The area sown to winter crops, according to the Ministry of Agriculture (MinAg), was 14.4 million hectares, almost 1.5 million hectares more than last year. However, it is still early and weather could make a significant difference. Even at this point some meteorologists caution that unusually warm weather in the European part of the country may result in a decrease in the winter survival of grain covered by ice.

The import estimate for MY 2004 is almost 500,000 metric tons higher than the previous year due to increased imports of food quality wheat from Kazakhstan and at least 200,000 metric tons of rye despite almost 100,000 metric tons less of corn. During the period July through October 2004, Russia imported 510,000 metric tons of wheat and flour (in grain equivalent), 115,000 metric tons of barley from Denmark, Kazakhstan and Sweden, and almost 50,000 metric tons of rye from Germany and Ukraine (SovEcon data).

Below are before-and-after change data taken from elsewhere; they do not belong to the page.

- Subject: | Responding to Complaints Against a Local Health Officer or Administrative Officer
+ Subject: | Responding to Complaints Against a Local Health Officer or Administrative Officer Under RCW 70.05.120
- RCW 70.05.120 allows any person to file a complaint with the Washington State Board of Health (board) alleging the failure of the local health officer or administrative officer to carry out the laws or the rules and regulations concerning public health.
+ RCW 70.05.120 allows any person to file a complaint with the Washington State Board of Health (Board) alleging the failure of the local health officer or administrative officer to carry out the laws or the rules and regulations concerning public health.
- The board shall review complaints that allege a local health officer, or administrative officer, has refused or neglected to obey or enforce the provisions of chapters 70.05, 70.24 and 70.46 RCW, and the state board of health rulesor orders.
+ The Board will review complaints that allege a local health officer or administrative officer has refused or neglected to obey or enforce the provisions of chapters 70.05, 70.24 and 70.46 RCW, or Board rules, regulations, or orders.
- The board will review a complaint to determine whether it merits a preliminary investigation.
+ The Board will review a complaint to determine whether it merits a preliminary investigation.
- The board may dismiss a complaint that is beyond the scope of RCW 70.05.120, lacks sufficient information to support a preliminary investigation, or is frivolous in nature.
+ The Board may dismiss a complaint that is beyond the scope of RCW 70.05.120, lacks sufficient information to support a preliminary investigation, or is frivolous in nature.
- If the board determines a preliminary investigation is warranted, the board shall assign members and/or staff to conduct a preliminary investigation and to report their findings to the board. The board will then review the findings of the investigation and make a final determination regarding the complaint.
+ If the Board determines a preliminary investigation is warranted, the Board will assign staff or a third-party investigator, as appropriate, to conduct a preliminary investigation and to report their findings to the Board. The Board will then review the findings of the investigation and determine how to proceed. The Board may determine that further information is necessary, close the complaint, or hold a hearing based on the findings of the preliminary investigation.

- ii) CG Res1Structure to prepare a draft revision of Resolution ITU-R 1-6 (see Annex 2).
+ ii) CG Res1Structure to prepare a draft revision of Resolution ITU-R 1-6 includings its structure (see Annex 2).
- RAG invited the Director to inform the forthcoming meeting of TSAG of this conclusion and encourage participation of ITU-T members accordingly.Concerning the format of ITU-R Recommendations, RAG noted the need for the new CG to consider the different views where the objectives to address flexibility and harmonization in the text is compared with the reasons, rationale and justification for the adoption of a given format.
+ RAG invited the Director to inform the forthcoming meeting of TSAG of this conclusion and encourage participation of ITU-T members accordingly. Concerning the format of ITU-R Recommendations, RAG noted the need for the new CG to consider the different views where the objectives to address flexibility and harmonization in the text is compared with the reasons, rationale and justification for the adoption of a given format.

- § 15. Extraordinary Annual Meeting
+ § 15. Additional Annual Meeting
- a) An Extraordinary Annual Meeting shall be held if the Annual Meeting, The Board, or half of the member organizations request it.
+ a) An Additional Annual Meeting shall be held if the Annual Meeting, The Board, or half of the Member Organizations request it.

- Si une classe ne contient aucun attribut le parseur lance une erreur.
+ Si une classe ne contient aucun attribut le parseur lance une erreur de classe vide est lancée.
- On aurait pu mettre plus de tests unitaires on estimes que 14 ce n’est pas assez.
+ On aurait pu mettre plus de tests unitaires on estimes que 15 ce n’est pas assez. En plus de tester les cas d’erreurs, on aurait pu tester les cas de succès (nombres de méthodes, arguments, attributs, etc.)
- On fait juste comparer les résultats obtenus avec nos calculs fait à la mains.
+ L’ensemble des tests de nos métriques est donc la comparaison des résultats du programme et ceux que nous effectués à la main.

Total exports in MY 2004 are estimated at 7.26 mmt, a 13 percent increase from last year, including 6 mmt of wheat and 1.2 mmt of barley.
Exports in the period July through December 2004 consisted mostly of wheat, 5.1 mmt in grain equivalent. Exports of barley in this period reached 510,000 metric tons, significantly less than in the same period last year. Trade normally slows down in December due to weather related problems at major shipping points and will be fairly light until the new crop is available.
Stocks in 2004 are estimated at 9.3 mmt, more than 3.3 mmt higher than last year. However, this estimate could decrease if wheat exports accelerate over the next few months.

The most important recent grain policy initiative was the liquidation of the State Grain Inspection Service and the upcoming transition of all quality control functions of this organization to other agencies (See GAIN RS4066). If the transitional period lasts longer than expected, traders predict a significant increase in the number of court preceding connected with disputes over quality assessments and a slow down in transparent grain trade.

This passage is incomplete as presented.